A brief mention has to go to the 3rd China International Import Expo, which, despite all odds, went ahead as scheduled this year, bringing products from around the world into the country and showing the world that it’s business as usual here.

Mulan, Nanjing Road and smashing poverty: a non-COVID look back at 2020
Zhou Shengjie / SHINE

Against all the odds, the third China International Import Expo went ahead as scheduled this year. Yes, I ate that sugar panda!

Live$treaming

With the shopping market all but stalled due to the C-word, China found a way to get people spending again, all from the comfort of their own homes, through live Internet streaming.
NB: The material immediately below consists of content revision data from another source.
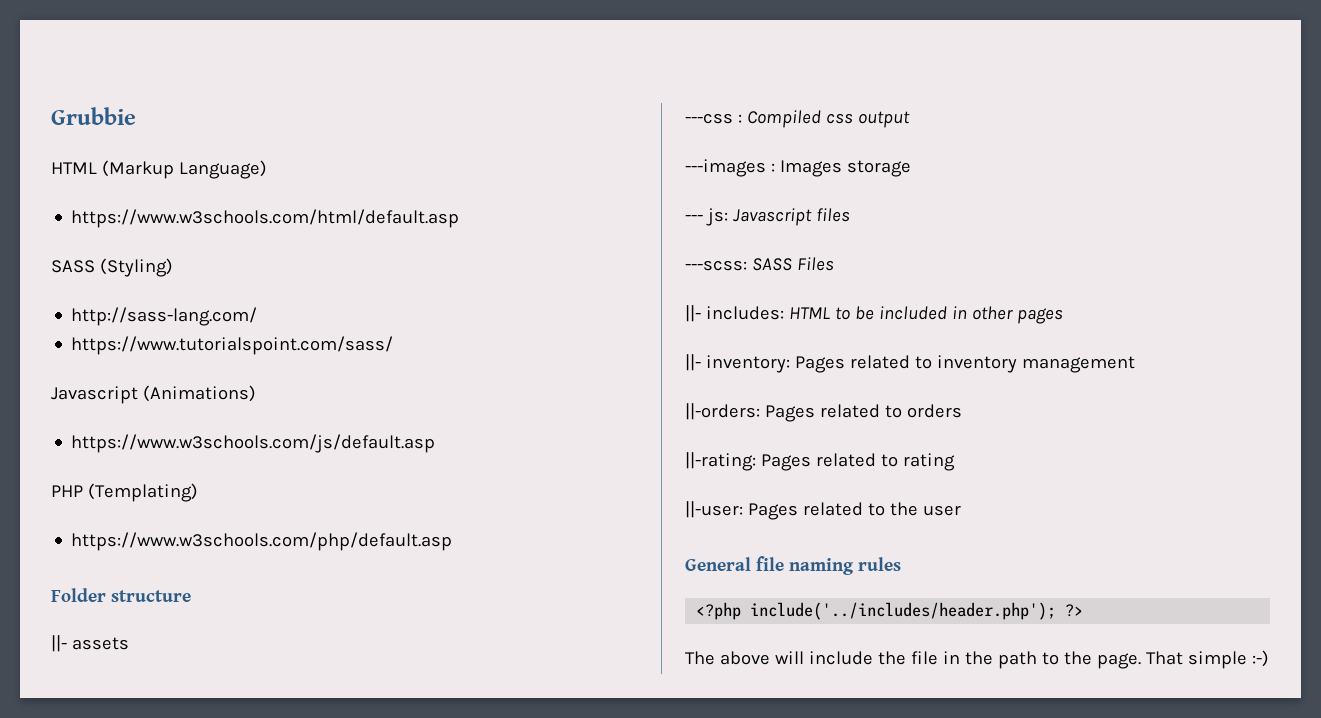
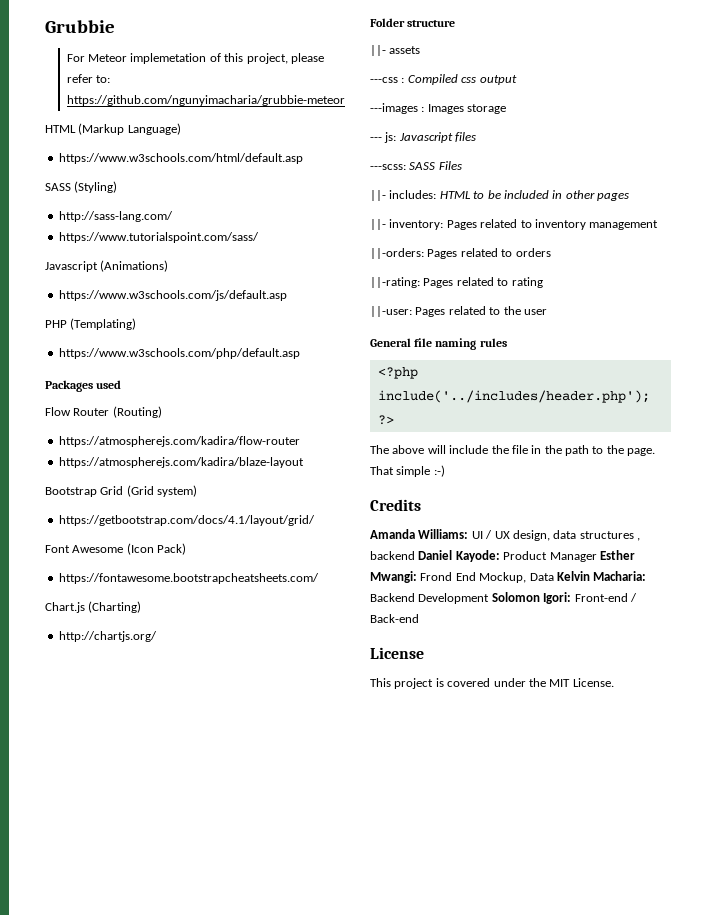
(136, 116) none -> [66,53,324,64] [66,74,111,83] [66,95,345,106] // For Meteor implemetation of this project, please refer to: https://github.com/ngunyimacharia/grubbie-meteor
(453, 541) none -> [45,380,122,392] [45,406,162,418] [58,436,300,447] [58,457,304,468] [45,485,198,497] [58,515,315,526] [45,543,187,555] [58,573,319,584] [45,601,142,613] [58,631,157,642] // Packages used // Flow Router (Routing) // https://atmospherejs.com/kadira/flow-router // https://atmospherejs.com/kadira/blaze-layout // Bootstrap Grid (Grid system) // https://getbootstrap.com/docs/4.1/layout/grid/ // Font Awesome (Icon Pack) // https://fontawesome.bootstrapcheatsheets.com/ // Chart.js (Charting) // http://chartjs.org/
(1269, 658) none -> [370,499,421,511] [370,529,640,541] [370,550,635,562] [370,571,647,583] [370,592,637,604] [370,614,419,623] [370,647,424,659] [370,678,614,689] // Credits // Amanda Williams: UI / UX design, data structures , backend Daniel Kayode: Product Manager Esther Mwangi: Frond End Mockup, Data Kelvin Macharia: Backend Development Solomon Igori: Front-end / Back-end // License // This project is covered under the MIT License.

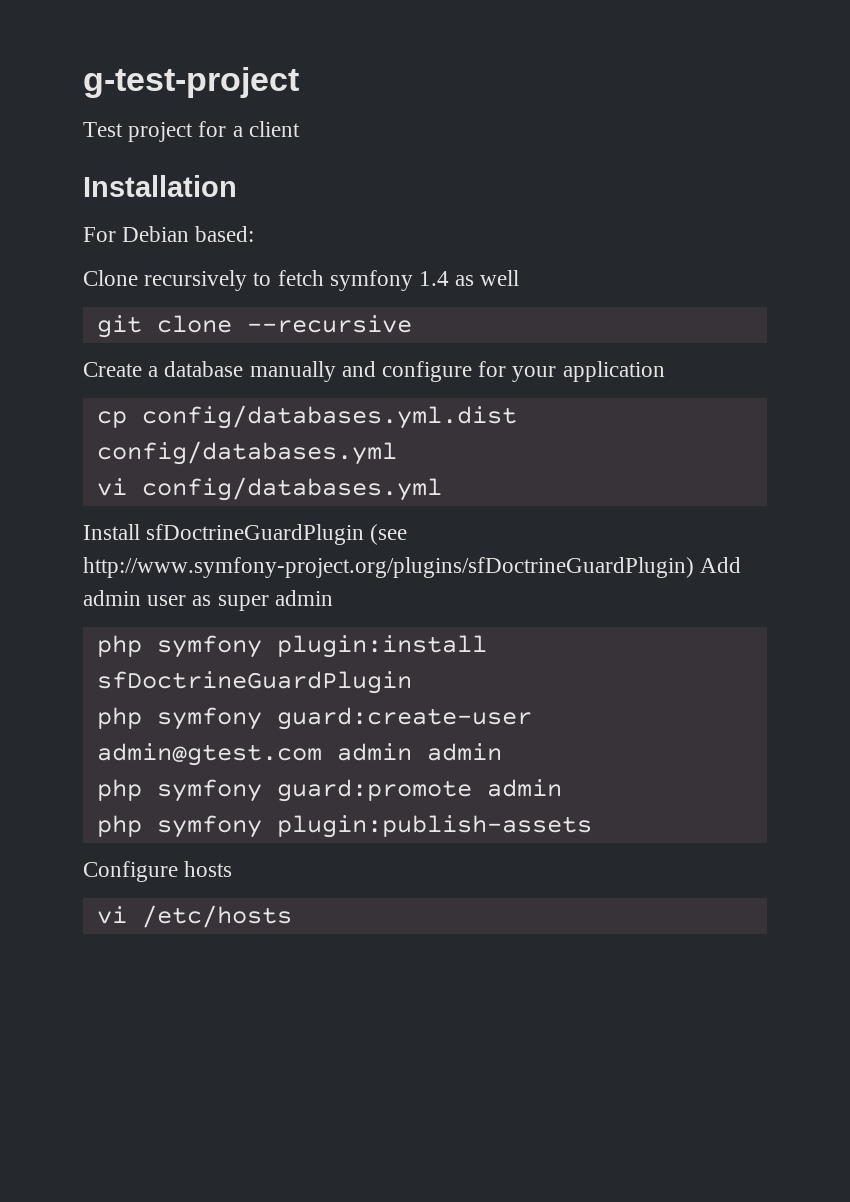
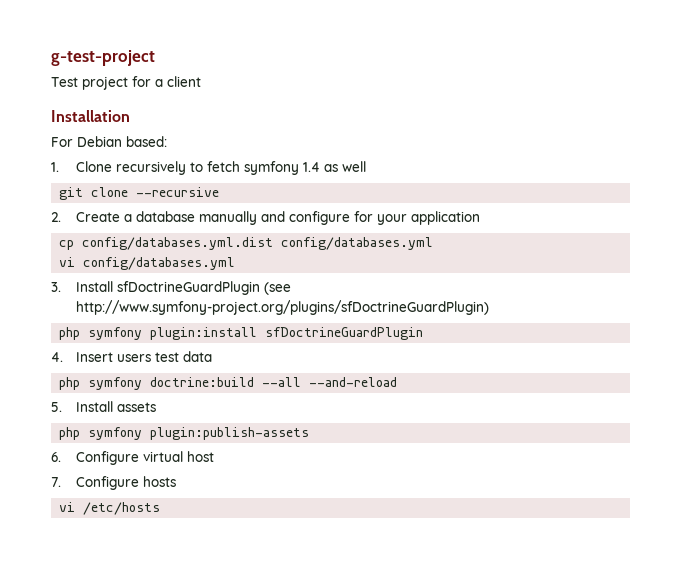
(255, 234) none -> [51,162,59,172] 1.
(412, 324) none -> [51,212,61,222] 2.
(442, 489) none -> [51,282,61,292] 3.
[700,557,742,573] [83,590,333,611] [96,635,487,658] [96,671,412,694] [96,707,532,730] [96,743,502,766] [96,779,562,802] [96,815,592,838] Add admin user as super admin // php symfony plugin:install sfDoctrineGuardPlugin // php symfony guard:create-user admin@gtest.com admin admin // php symfony guard:promote admin // php symfony plugin:publish-assets // -> [59,327,424,340] [51,351,212,362] [59,377,398,390] [51,401,156,412] [59,427,310,440] [51,451,214,465] [51,477,61,487] // php symfony plugin:install sfDoctrineGuardPlugin // 4. Insert users test data // php symfony doctrine:build --all --and-reload // 5. Install assets // php symfony plugin:publish-assets // 6. Configure virtual host // 7.

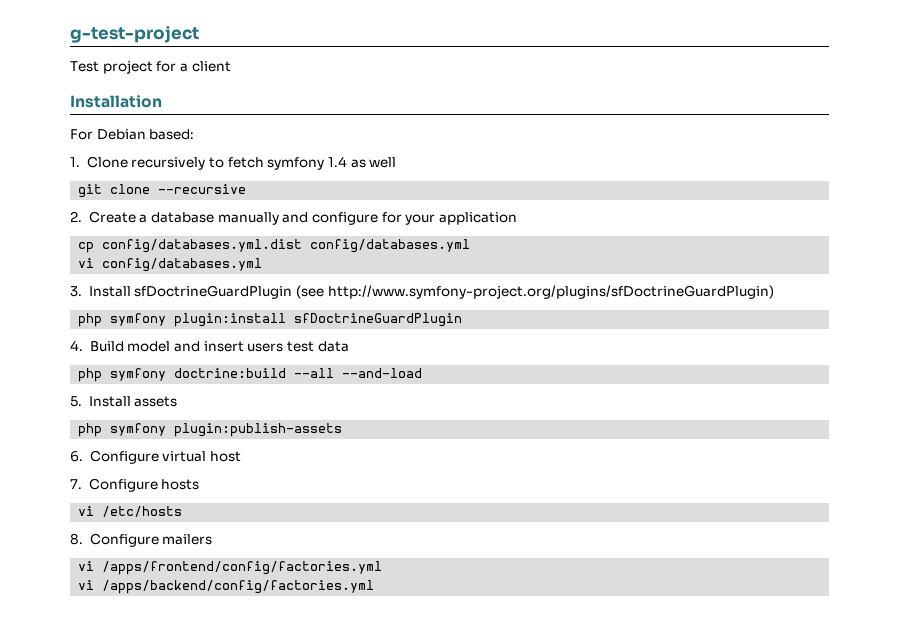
[75,352,113,362] Insert -> [89,341,244,352] Build model and insert
[309,377,398,387] --and-reload -> [342,368,423,378] --and-load
(161, 508) none -> [70,533,213,547] [78,561,383,575] [78,580,375,594] // 8. Configure mailers // vi /apps/frontend/config/factories.yml // vi /apps/backend/config/factories.yml

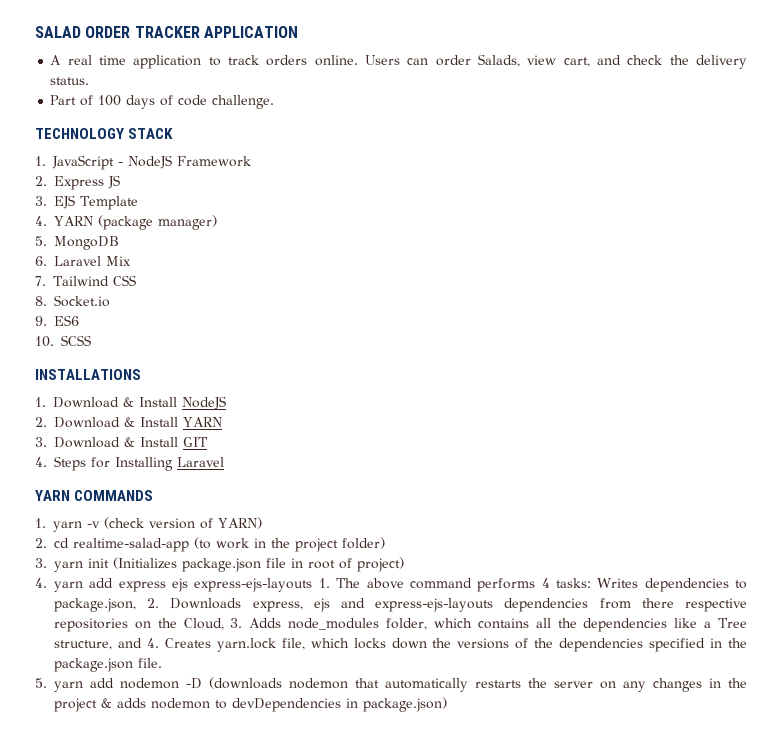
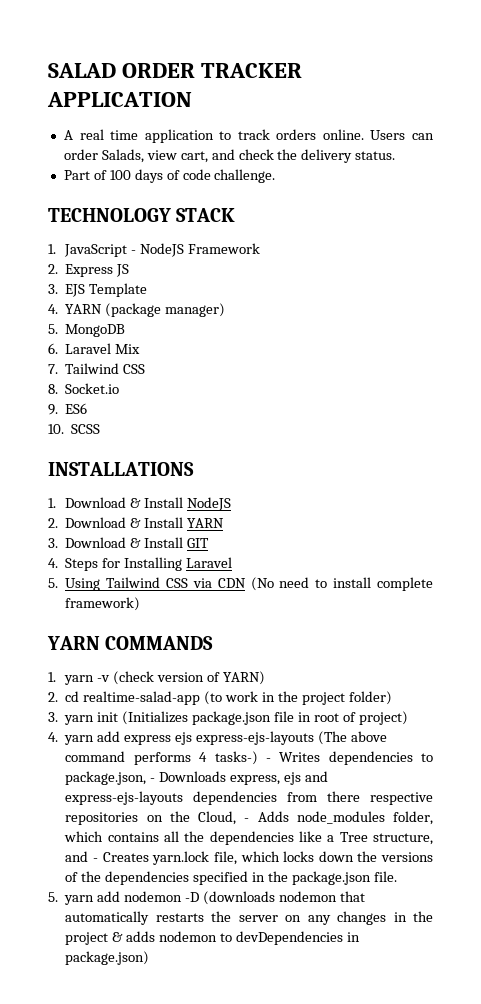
(224, 462) none -> [48,577,433,591] [65,597,141,611] // 5. Using Tailwind CSS via CDN (No need to install complete framework)
[318,578,361,588] 1. The -> [318,731,348,745] (The
[555,578,591,588] tasks: -> [214,751,271,765] tasks-) -
[147,598,160,608] 2. -> [150,778,156,782] -
[230,618,243,628] 3. -> [244,818,250,822] -
[146,638,159,648] 4. -> [93,858,99,862] -

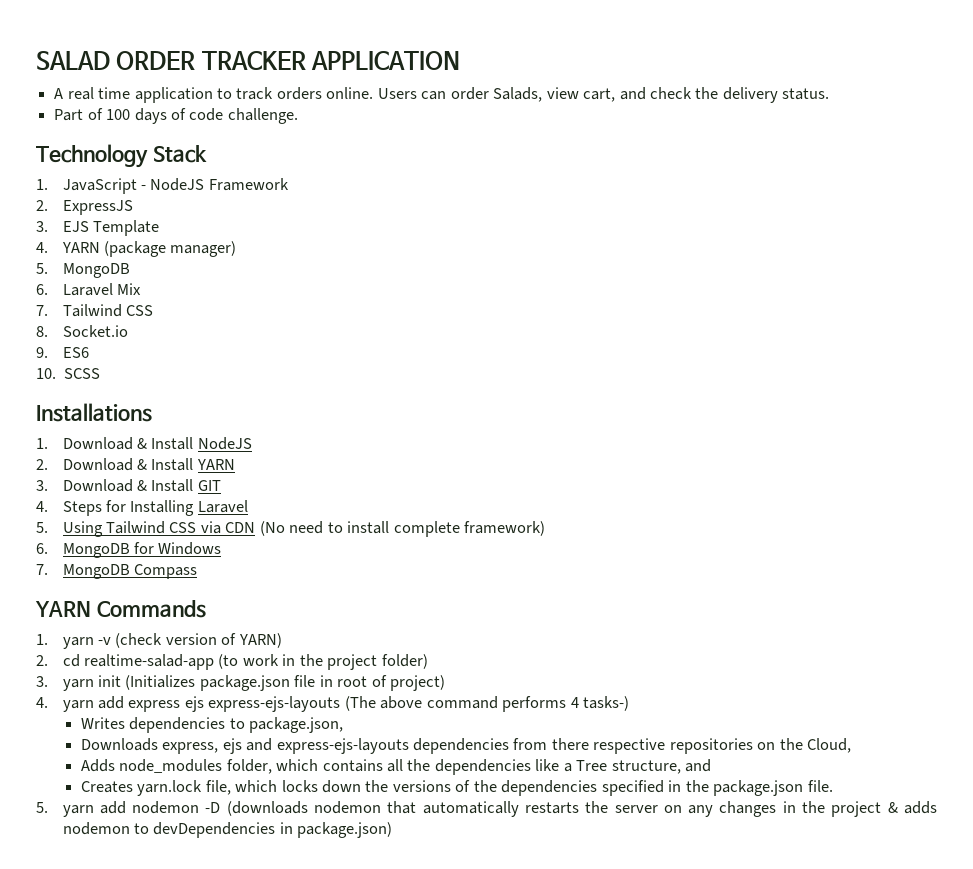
[48,208,236,222] TECHNOLOGY STACK -> [36,144,207,168] Technology Stack
[65,264,130,277] Express JS -> [62,200,133,215] ExpressJS
[48,462,194,476] INSTALLATIONS -> [36,403,152,422] Installations
[47,636,214,650] // YARN COMMANDS -> [36,542,222,558] [36,564,197,579] [35,600,206,618] // 6. MongoDB for Windows // 7. MongoDB Compass // YARN Commands
[265,758,271,762] - -> (630, 703) //
[150,778,156,782] - -> (344, 725) //
[244,818,250,822] - -> (852, 745) //
[93,858,99,862] - -> (712, 765) //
Sure, livestreaming has been a part of China’s digital landscape for years now, but the shopping aspect experienced a huge boost as people turned to a new outlet for their shopping addictions.

Livestreaming was also a boon for rural sellers who were able to jump on the bandwagon to sell anything from fruit to meat, and experiences to holidays.

Here's for a better 2021 ...

It’s been a tough year, that’s for sure, so I’d like to use this opportunity to wish you all the very best as we head into 2021. Surely things can only get better!